Verpackungen haben natürlich ihre Berechtigung - sie schützen vor Keimen, machen die Ware haltbar, transportabel und sind widerstandsfähig. Doch nicht immer muss man zum Plastik greifen, weil es Alternativen gibt. "Man kann bei Obst und Gemüse auch lose Ware kaufen, bei Milchprodukten besteht die Wahl zwischen Mehrweg und Einweg", erklärt Detlef Zenk.

Volle Tonnen in Kulmbach

Zenk leitet den Fachbereich Abfallberatung und Klimaschutz beim Landkreis Kulmbach. Ihm geht es darum, Müll zu vermeiden. Dabei sind ihm nicht nur Verpackungen ein Dorn im Auge. Das Thema Lebensmittel sei allgemein schwierig, sagt er: "Die Restmülltonnen in Kulmbach sind randvoll. Sehr viele Essensreste, auch noch verpackte Lebensmittel, landen im Abfall." Das habe jüngst eine Müllanalyse im Landkreis ergeben.
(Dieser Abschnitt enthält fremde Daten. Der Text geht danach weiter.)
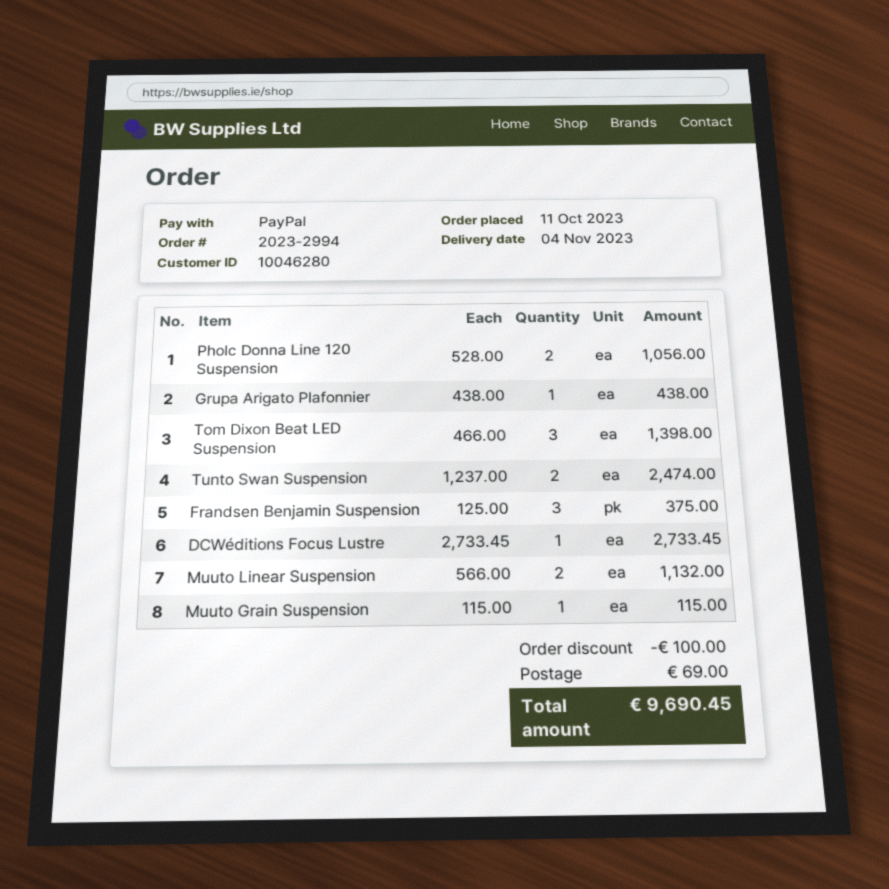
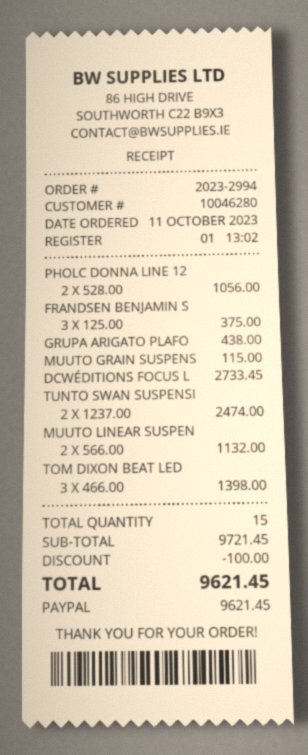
shipping: 69.00 -> none
total: 9690.45 -> 9621.45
"Viele Leute machen sich keine Gedanken über ihren Einkauf", bemängelt Zenk. "Man muss damit anfangen, die richtige Menge zu kaufen, richtig zu kalkulieren, um weniger Verdorbenes wegzuwerfen", sagt er weiter. Dass der Griff zum Korb statt zur Plastiktüte und zum Einweg- statt Mehrweg-Behältnis momentan im Trend liegt, erkennt auch er.

In Bamberg versuchen gerade zwei Schwestern, einen "Unverpackt-Laden" zu eröffnen. Statt Lebensmittel fertig portioniert und abgepackt zu verkaufen, sollen Mehl und Müsli dort künftig in mitgebrachte Behälter abgefüllt werden. Das Projekt ist momentan noch in der Finanzierungsphase.

Tante Emma kommt wieder

In Kulmbach sei für ein solches Modell kein Markt vorhanden, prognostiziert Zenk. "Aber Tante-Emma-Läden kommen wieder", meint er. Dort bekomme man zum Beispiel auch kleinere Portionen, die dem Eigenbedarf mehr entsprechen.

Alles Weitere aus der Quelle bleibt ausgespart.